Why boundaries matter
Psychologist Khosi Jiyane says boundaries are important because they help you define yourself in relation to society; including friends, family and strangers. “Boundaries are necessary because they protect us, allow us to feel safe and develop a strong sense of self. Without healthy functional boundaries, we struggle with balancing who we are and what we need with what society demands of us which can have serious consequences,” says Khosi. Zandile Twala says she’s been a “people pleaser” for a long time as which has opened her up to abuse. “Everyone used to walk all over me. My family emotionally blackmailed me into giving them money, and I used to let colleagues and partners take advantage of my kindness.
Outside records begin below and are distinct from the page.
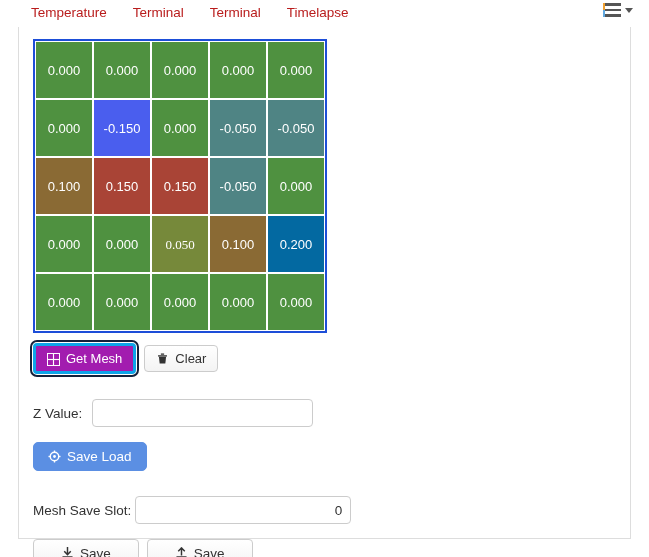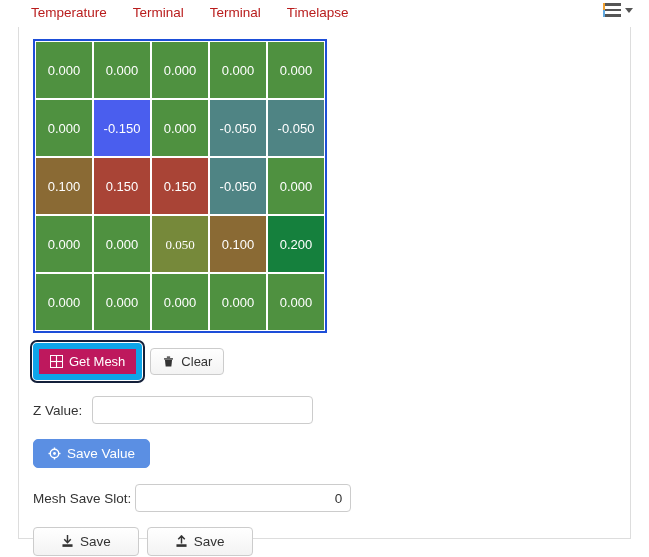--- a/index.html
+++ b/index.html
@@ -260,7 +260,7 @@
             <div class="mesh-cell" style="background: rgb(79, 145, 64);">0.000</div>
             <div class="mesh-cell" style="background: rgb(118, 137, 58); font-family: Liberation Serif, serif;">0.050</div>
             <div class="mesh-cell" style="background: rgb(138, 106, 52);">0.100</div>
-            <div class="mesh-cell" style="background: #15803d;">0.200</div>
+            <div class="mesh-cell" style="background: #0369a1;">0.200</div>
             <div class="mesh-cell" style="background: rgb(79, 145, 64);">0.000</div>
             <div class="mesh-cell" style="background: rgb(79, 145, 64);">0.000</div>
             <div class="mesh-cell" style="background: rgb(79, 145, 64);">0.000</div>

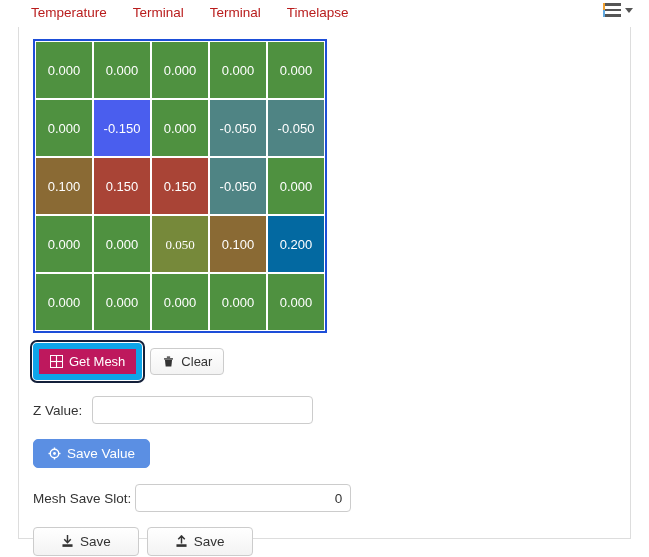--- a/index.html
+++ b/index.html
@@ -164,11 +164,12 @@
     color: #333333;
   }
   .btn-primary {
-    background: #be185d;
-    border: 6px solid #0ea5e9;
+    background: #a21caf;
+    border: 3px solid #0ea5e9;
     color: #ffffff;
     outline: 2px solid #14203a;
     outline-offset: 1px;
+    align-items: flex-end;
   }
   .btn-save-value {
     background: #5b8fe3;

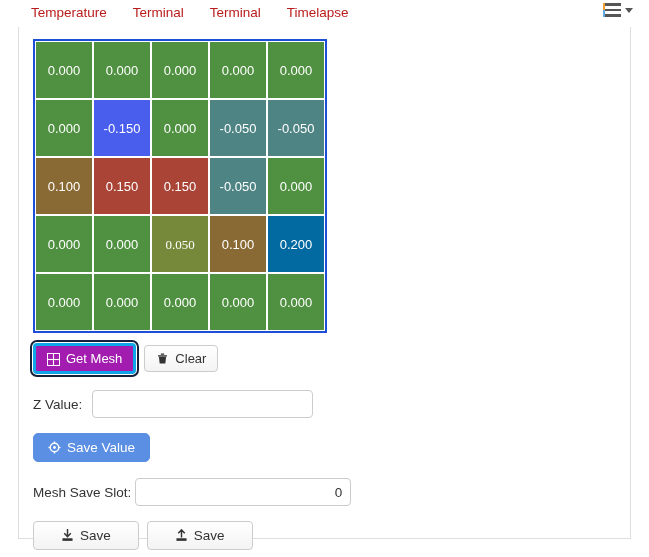--- a/index.html
+++ b/index.html
@@ -188,7 +188,7 @@
   .form-row {
     display: flex;
     align-items: center;
-    margin-top: 16px;
+    margin-top: 25px;
   }
   .form-label {
     font-size: 13.5px;

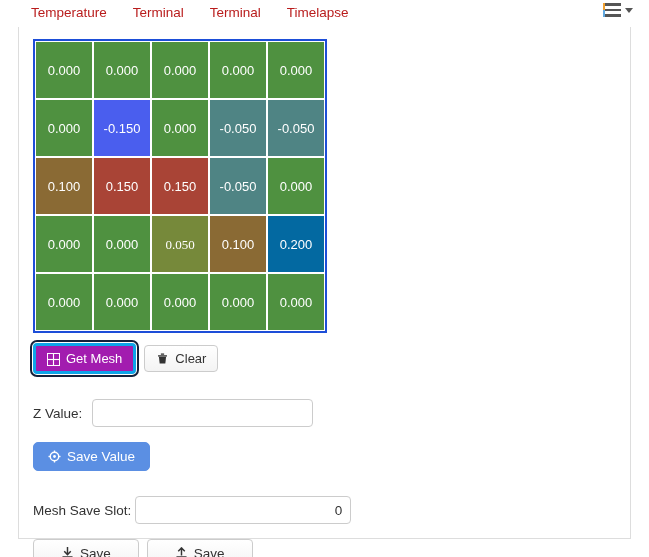--- a/index.html
+++ b/index.html
@@ -314,7 +314,7 @@
                 <line x1="12.8" y1="8" x2="15.4" y2="8" stroke="#ffffff" stroke-width="1.7"></line>
               </svg>
           </span>
-          <span>Save Value</span>
+          <span>Save Load</span>
         </div>
       </div>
It wasn’t until I was burnt out and broke that I realised I needed to learn how to say no and mean it.” Zandile’s situation calls to mind a clichéd but very useful quote about boundaries from best-selling author Paulo Coelho who is often quoted as saying: “when you say yes to others, make sure you are not saying no to yourself.” Khosi says that boundaries are also about accountability especially to yourself, and doing what you can to act in your best interest. This is especially important in a patriarchal society that takes away so many of women’s basic boundaries and limits. She further explains that boundaries are also deeply political because part of our work as women is to grow out of the limits of perpetual infancy and self-limiting thoughts so that we can grow into our adulthood. “Patriarchy says we can’t do, think, wear, say certain things and we must assert our boundaries by saying yes we can and will. In romantic relationships we must remember and assert that our bodies remain our own and we must consent to everything that involves them.” Khosi adds that your limits can also change and develop, and that we must be willing to accept that something can serve you today, but not in the future. “It is important to be open to that because overly rigid boundaries can be just as toxic as having no boundaries,” concludes Khosi.